Collected data entries

■ ■ ■ ■ ■ ■ ■

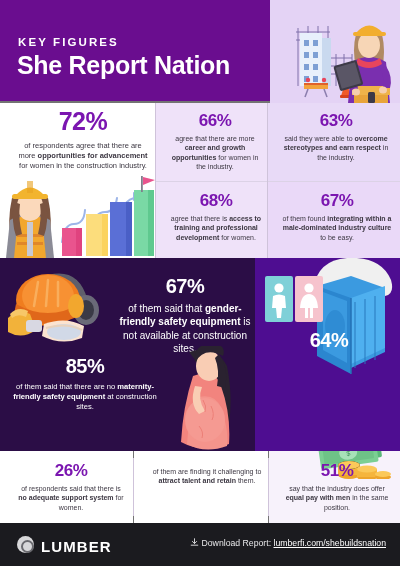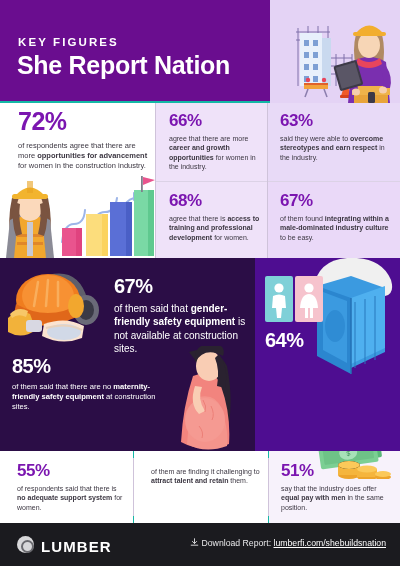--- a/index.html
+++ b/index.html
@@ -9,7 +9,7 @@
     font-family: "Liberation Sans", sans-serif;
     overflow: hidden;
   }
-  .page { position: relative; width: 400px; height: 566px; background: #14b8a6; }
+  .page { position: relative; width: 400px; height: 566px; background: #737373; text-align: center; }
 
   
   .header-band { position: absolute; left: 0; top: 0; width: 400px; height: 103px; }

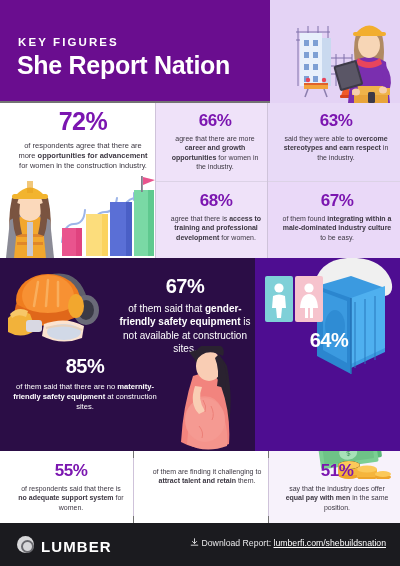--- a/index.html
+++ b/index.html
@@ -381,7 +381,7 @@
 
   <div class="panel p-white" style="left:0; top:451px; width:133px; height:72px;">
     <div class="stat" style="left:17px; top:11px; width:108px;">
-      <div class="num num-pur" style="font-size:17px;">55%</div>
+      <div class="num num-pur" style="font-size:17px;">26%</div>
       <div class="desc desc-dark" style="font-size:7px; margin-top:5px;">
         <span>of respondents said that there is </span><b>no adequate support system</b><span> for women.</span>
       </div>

■ ■ ■ ■ ■ ■ ■

PROBLEM: Search the data above for the word "position". Copy each line it is in.

EXERCISE OUTPUT:
-  .page { position: relative; width: 400px; height: 566px; background: #14b8a6; }
+  .page { position: relative; width: 400px; height: 566px; background: #737373; text-align: center; }
   .header-band { position: absolute; left: 0; top: 0; width: 400px; height: 103px; }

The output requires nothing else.